Immune checkpoints are molecules involved in modulating the immune response. They are essential in maintaining self-tolerance and prevent autoimmunity. They act as costimulatory signals in the interaction of antigen-MHC complexes with T cell receptor (TCR). Immune checkpoints are required for the activation of naïve T cells. Checkpoints proteins can be:
Immune checkpoints that inhibit the progression of immune response. Examples of checkpoint inhibitors include Programmed cell death protein 1 (PD1), cytotoxic T-lymphocyte-associated protein 4 (CTLA-4) and V-domain Ig-containing Suppressor of T cell Activation protein (VISTA).
Immune checkpoint proteins that stimulate immune progress. Examples of stimulatory checkpoints include Cluster of Differentiation 28 (CD28), Inducible T-cell costimulatory protein (ICOS), and Cluster of Differentiation 137 (CD137).
The extend and the duration of immune response depends on the balance between the inhibitory and stimulatory effect of immune checkpoints. They are essential to minimize collateral tissue damage. They are often over-expressed in tumor cells. As a result, blocking immune checkpoints has been considered as a potential approach for antitumor treatment and therapy.

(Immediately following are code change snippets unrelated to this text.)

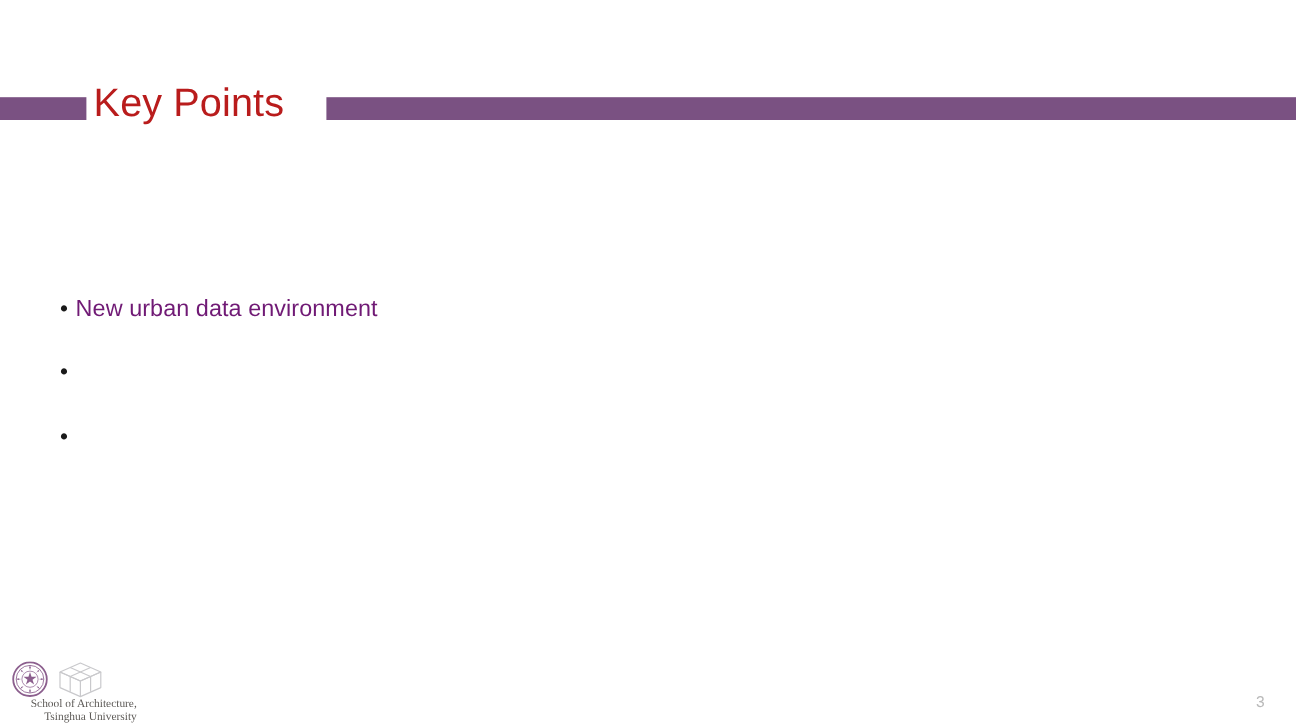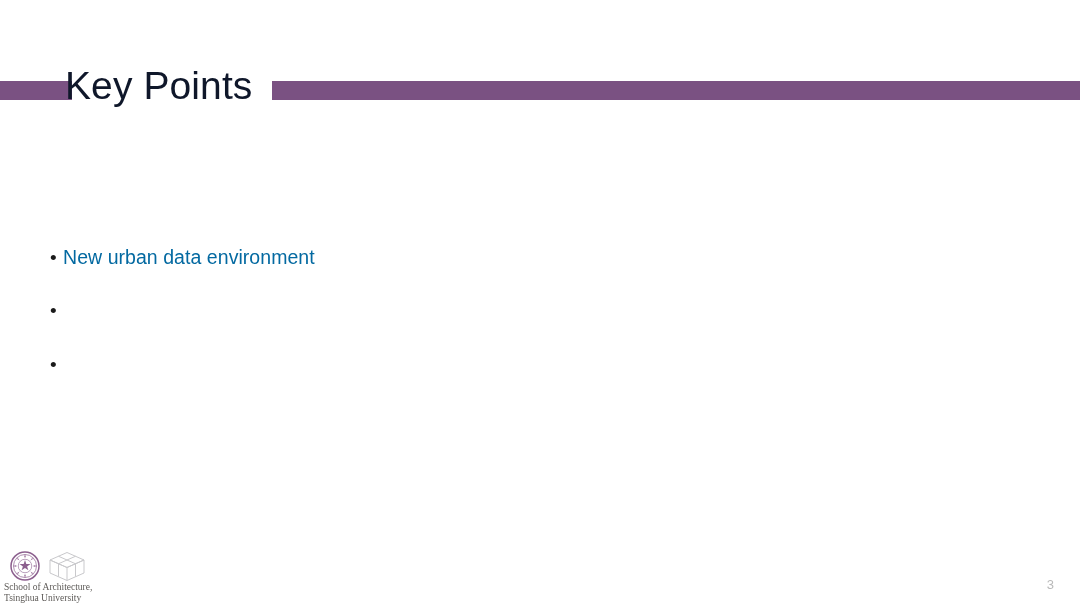--- a/index.html
+++ b/index.html
@@ -46,11 +46,11 @@
   }
   .slide-title {
     position: absolute;
-    left: 65px;
+    left: 78px;
     top: -2px;
-    font-size: 39px;
+    font-size: 33px;
     line-height: 56px;
-    color: #0f172a;
+    color: #b91c1c;
     letter-spacing: 0.1px;
     white-space: nowrap;
     font-weight: 400;

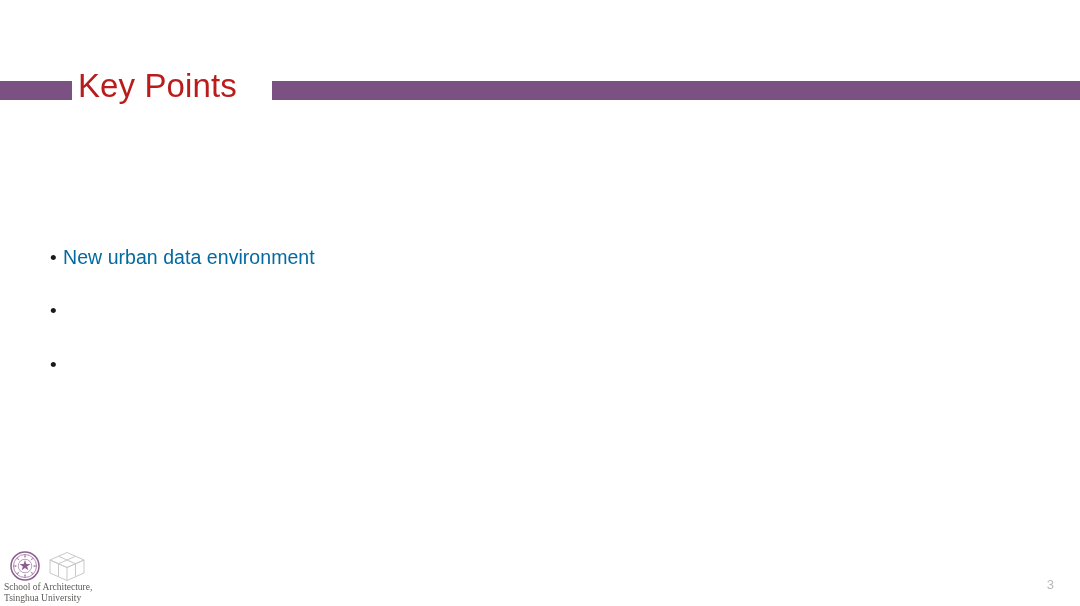--- a/index.html
+++ b/index.html
@@ -77,7 +77,7 @@
     line-height: 34px;
   }
   .bullet-text {
-    color: #0369a1;
+    color: #701a75;
     font-size: 19.5px;
     line-height: 34px;
     letter-spacing: 0.05px;

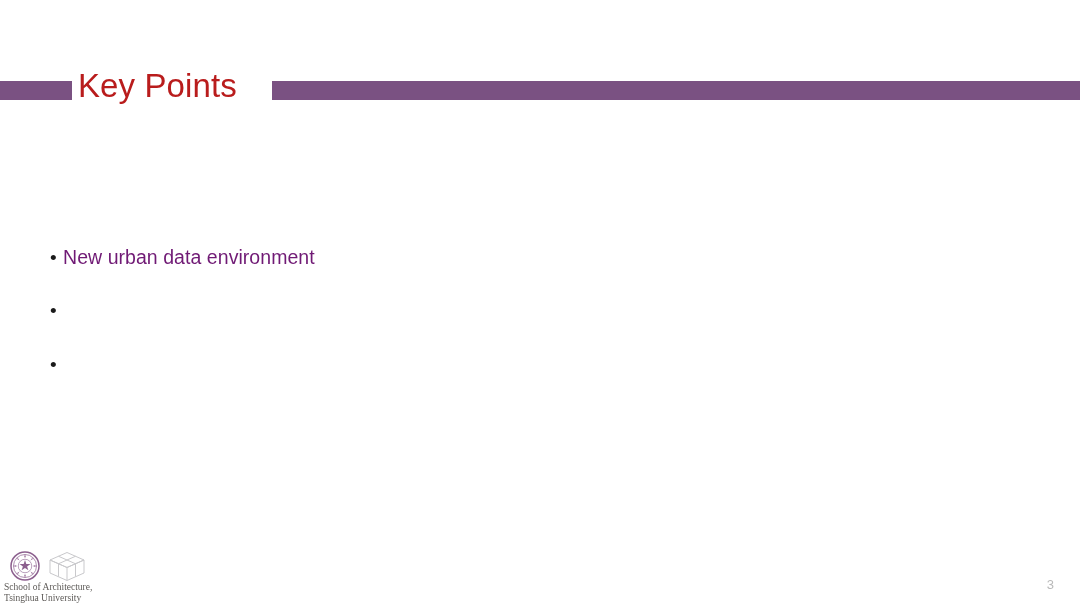--- a/index.html
+++ b/index.html
@@ -116,7 +116,7 @@
     left: 0;
     top: 32px;
     width: 110px;
-    text-align: left;
+    text-align: right;
     font-family: "Liberation Serif", serif;
     font-size: 9.5px;
     line-height: 10.5px;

How do Immune checkpoint protein work?
Immune checkpoint are membrane proteins that are initially expressed in endoplasmic reticulum (ER). From ER these proteins are transported to Golgi apparatus where they undergo glycosylation. They are then transported to the cell surface via the secretory vesicles. Once at the cell membrane, these proteins are subject to internalization and recycling. Immune checkpoints cans also undergo ubiquitination-mediated protein degradation. These cellular processes determine the levels of immune checkpoints on the cell surface. The function of immune checkpoints depends on ligand-induced signaling. There are six main signaling mechanism based on ligand-checkpoint interaction.
Immune Checkpoints and Immunotherapy
Immune checkpoints have been essential in cancer immunotherapy. Cancer cells dysregulate immune checkpoint signaling which impairs the immune response. Immunotherapy is a form of cancer treatment that enables immune system to stop or slow the growth of cancer cells. Immunotherapy drugs that target immune checkpoint inhibitors work by blocking checkpoint proteins from binding with their partner proteins. This prevents the inhibitory signal from being sent which, in turn, enables T cells to kill cancer cells. CTLA-4 and PD1 checkpoint inhibitors have already been approved for cancer therapy with effective efficacy.